Prompt:
Produce as output only the lines below starting at the line with "Galeshead | POP: 218.9 -> 214.9" and continuing through the line with "row order: Fours", each one exactly as written.

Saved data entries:
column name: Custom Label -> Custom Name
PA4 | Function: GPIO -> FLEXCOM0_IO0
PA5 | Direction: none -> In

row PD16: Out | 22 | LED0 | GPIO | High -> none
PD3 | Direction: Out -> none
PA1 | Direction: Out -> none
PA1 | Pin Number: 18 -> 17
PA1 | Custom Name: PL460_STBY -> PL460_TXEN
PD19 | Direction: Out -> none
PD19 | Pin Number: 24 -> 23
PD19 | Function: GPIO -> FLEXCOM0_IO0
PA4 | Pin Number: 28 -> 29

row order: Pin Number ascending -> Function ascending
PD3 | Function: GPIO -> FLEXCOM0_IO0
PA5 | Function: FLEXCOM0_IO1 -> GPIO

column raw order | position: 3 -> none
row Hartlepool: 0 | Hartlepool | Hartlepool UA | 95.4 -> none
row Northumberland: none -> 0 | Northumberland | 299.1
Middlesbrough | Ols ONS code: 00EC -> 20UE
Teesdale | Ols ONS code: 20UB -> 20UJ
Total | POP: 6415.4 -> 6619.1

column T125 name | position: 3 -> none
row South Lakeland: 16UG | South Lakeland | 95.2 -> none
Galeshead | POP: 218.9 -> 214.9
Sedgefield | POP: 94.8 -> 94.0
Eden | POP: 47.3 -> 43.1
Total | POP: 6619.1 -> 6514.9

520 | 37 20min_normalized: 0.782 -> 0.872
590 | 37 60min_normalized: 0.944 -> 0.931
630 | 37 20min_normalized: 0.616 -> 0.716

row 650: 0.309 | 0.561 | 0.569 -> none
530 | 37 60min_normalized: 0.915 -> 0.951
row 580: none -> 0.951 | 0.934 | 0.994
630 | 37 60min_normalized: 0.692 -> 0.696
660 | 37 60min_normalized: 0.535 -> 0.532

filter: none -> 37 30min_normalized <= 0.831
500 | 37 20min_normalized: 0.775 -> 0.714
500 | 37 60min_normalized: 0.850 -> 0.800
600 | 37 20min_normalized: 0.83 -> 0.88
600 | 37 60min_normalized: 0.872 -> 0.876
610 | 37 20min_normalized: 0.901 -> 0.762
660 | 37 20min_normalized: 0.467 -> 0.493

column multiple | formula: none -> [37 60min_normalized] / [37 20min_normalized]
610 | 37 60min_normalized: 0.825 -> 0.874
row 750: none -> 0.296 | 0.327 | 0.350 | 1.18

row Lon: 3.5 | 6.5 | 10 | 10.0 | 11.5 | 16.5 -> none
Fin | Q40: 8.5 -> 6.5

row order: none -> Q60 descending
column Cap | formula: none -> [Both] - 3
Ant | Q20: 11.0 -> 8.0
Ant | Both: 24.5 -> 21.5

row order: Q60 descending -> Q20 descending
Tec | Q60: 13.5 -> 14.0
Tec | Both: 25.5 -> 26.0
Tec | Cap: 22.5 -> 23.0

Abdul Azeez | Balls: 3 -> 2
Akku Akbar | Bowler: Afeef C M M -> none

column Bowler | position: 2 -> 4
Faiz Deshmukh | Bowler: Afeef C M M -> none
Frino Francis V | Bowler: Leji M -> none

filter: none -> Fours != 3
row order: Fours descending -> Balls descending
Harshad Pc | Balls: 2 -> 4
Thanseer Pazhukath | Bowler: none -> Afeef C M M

Response:
Galeshead | POP: 218.9 -> 214.9
Sedgefield | POP: 94.8 -> 94.0
Eden | POP: 47.3 -> 43.1
Total | POP: 6619.1 -> 6514.9

520 | 37 20min_normalized: 0.782 -> 0.872
590 | 37 60min_normalized: 0.944 -> 0.931
630 | 37 20min_normalized: 0.616 -> 0.716

row 650: 0.309 | 0.561 | 0.569 -> none
530 | 37 60min_normalized: 0.915 -> 0.951
row 580: none -> 0.951 | 0.934 | 0.994
630 | 37 60min_normalized: 0.692 -> 0.696
660 | 37 60min_normalized: 0.535 -> 0.532

filter: none -> 37 30min_normalized <= 0.831
500 | 37 20min_normalized: 0.775 -> 0.714
500 | 37 60min_normalized: 0.850 -> 0.800
600 | 37 20min_normalized: 0.83 -> 0.88
600 | 37 60min_normalized: 0.872 -> 0.876
610 | 37 20min_normalized: 0.901 -> 0.762
660 | 37 20min_normalized: 0.467 -> 0.493

column multiple | formula: none -> [37 60min_normalized] / [37 20min_normalized]
610 | 37 60min_normalized: 0.825 -> 0.874
row 750: none -> 0.296 | 0.327 | 0.350 | 1.18

row Lon: 3.5 | 6.5 | 10 | 10.0 | 11.5 | 16.5 -> none
Fin | Q40: 8.5 -> 6.5

row order: none -> Q60 descending
column Cap | formula: none -> [Both] - 3
Ant | Q20: 11.0 -> 8.0
Ant | Both: 24.5 -> 21.5

row order: Q60 descending -> Q20 descending
Tec | Q60: 13.5 -> 14.0
Tec | Both: 25.5 -> 26.0
Tec | Cap: 22.5 -> 23.0

Abdul Azeez | Balls: 3 -> 2
Akku Akbar | Bowler: Afeef C M M -> none

column Bowler | position: 2 -> 4
Faiz Deshmukh | Bowler: Afeef C M M -> none
Frino Francis V | Bowler: Leji M -> none

filter: none -> Fours != 3
row order: Fours descending -> Balls descending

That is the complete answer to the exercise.